Of course, maybe at least part of the appeal on my end came from experiencing the film for the first time during the shitstorm of a year we’re all collectively having. Who wouldn’t want to go back to 1993 right now? With its stylish, dark, yet never overly threatening comic book aesthetic, Super Mario Bros. is a product of its time, echoing Tim Burton’s Batman, Dick Tracy, and the first Teenage Mutant Ninja Turtles. In fact, with its gleeful embrace of blatantly 90’s edge and hipness, Mario Bros. could be viewed as a precursor to Joel Schumacher’s Batman Forever two years later.

There’s also a certain level of quaintness–which adds to the film’s obscurity–that Mario Bros. makes dinosaurs such a heavy part of its plot when Jurassic Park opened only weeks after it. No one would mistake Yoshi for one of Spielberg’s wondrous creations, but there is a certain clunky but lively charm to him, and the other special effects (including wind-up bombs that waddle around endlessly before they finally explode) have a similar level of nostalgia going for them.

And yes, it’s hard for me to hate this movie when it has faces like Hoskins, Leguizamo, and Hopper–all of whom appear to be having a great amount of fun despite Hoskins reportedly saying the movie was the biggest regret of his professional career. Samantha Mathis (Crysta in FernGully: The Last Rainforest, which makes me happy!) is equally likable as Princess Daisy, while Fiona Shaw has a…weird role as some dinosaur woman who seems to want to take the throne from Koopa? It’s never quite clear who exactly she is, but she dies an amazingly violent death for a PG movie in 1993 (complete with a lighthearted cheap one-liner from Luigi afterwards).

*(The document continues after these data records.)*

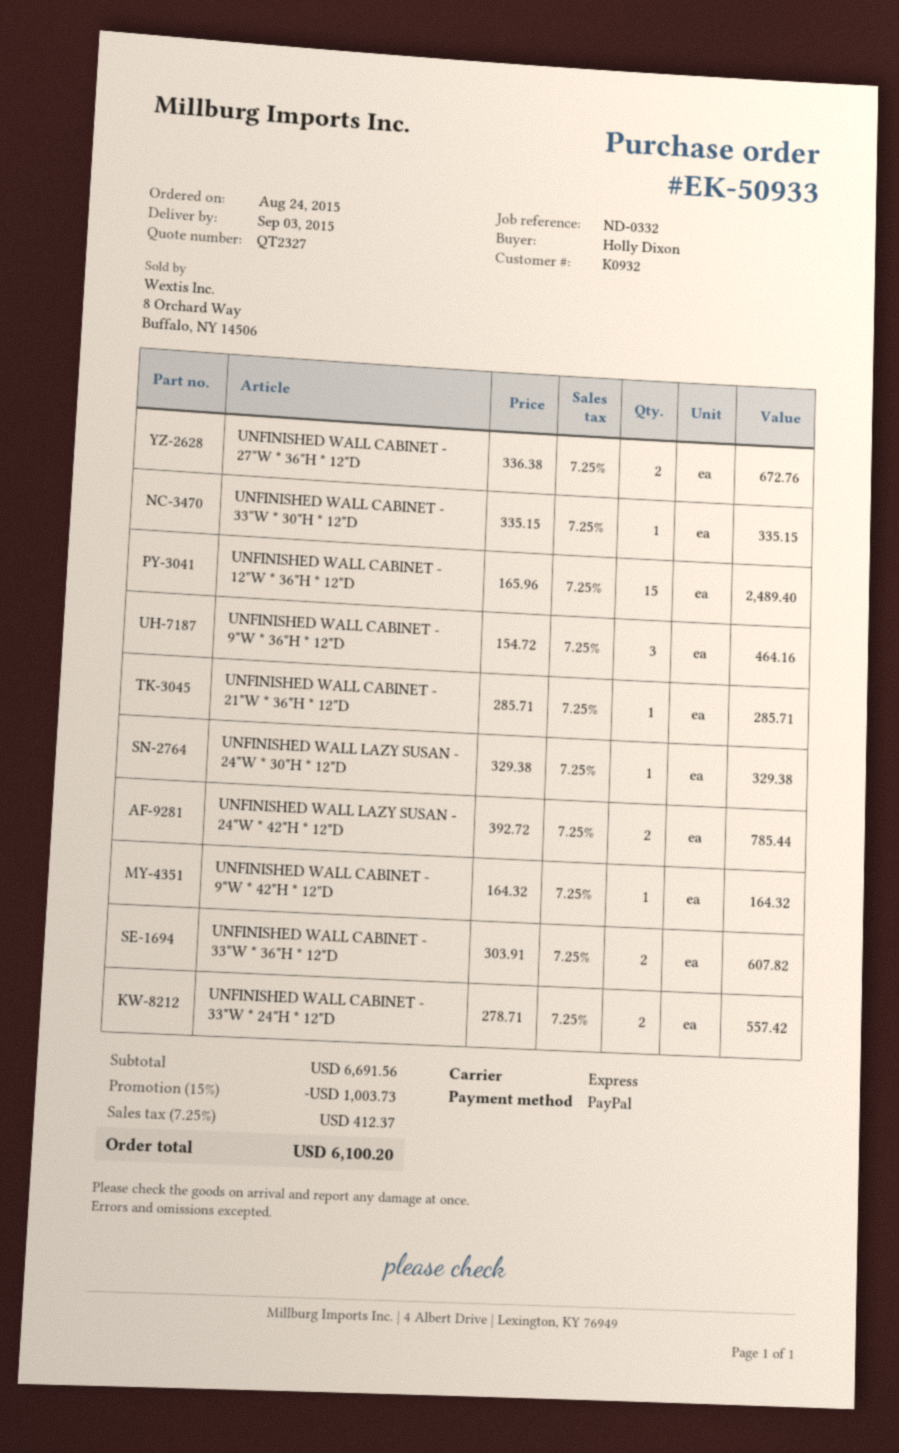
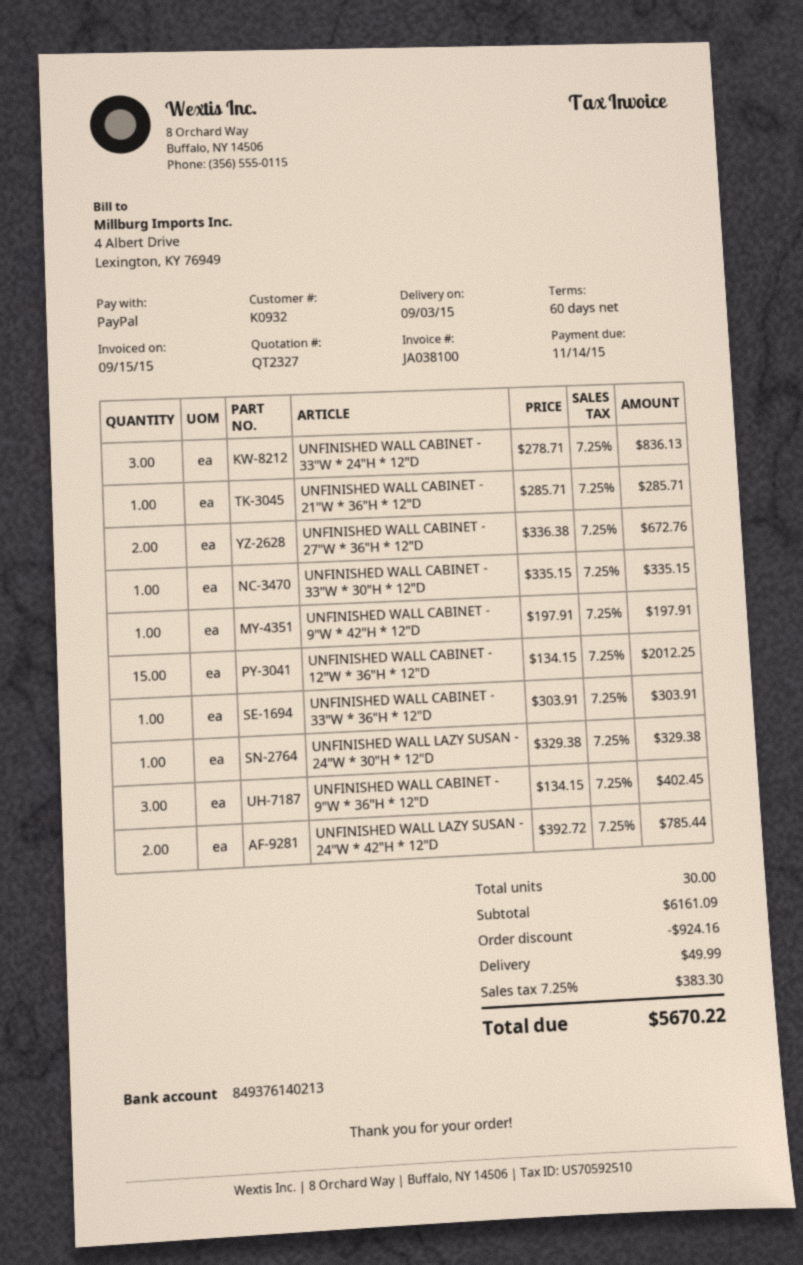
UNFINISHED WALL CABINET - 12"W * 36"H * 12"D: 15 x 165.96 = 2489.40 -> 15 x 134.15 = 2012.25
UNFINISHED WALL CABINET - 9"W * 36"H * 12"D: 3 x 154.72 = 464.16 -> 3 x 134.15 = 402.45
UNFINISHED WALL CABINET - 9"W * 42"H * 12"D: 1 x 164.32 = 164.32 -> 1 x 197.91 = 197.91
UNFINISHED WALL CABINET - 33"W * 36"H * 12"D: 2 x 303.91 = 607.82 -> 1 x 303.91 = 303.91
UNFINISHED WALL CABINET - 33"W * 24"H * 12"D: 2 x 278.71 = 557.42 -> 3 x 278.71 = 836.13
subtotal: 6691.56 -> 6161.09
discount: 1003.73 -> 924.16
shipping: none -> 49.99
tax: 7.25% = 412.37 -> 7.25% = 383.30
total: 6100.20 -> 5670.22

Is the Super Mario Bros. movie a hidden gem? Hardly. But does it work for what it is as popcorn entertainment? If you’re willing to go along for its goofy insanity, then yeah. Maybe I was in the right mood for it. Maybe I’m easy to please. Maybe I’m not enough of a Nintendo nut to get upset about it. But even though I was very “late to the party” here, I had a really good time.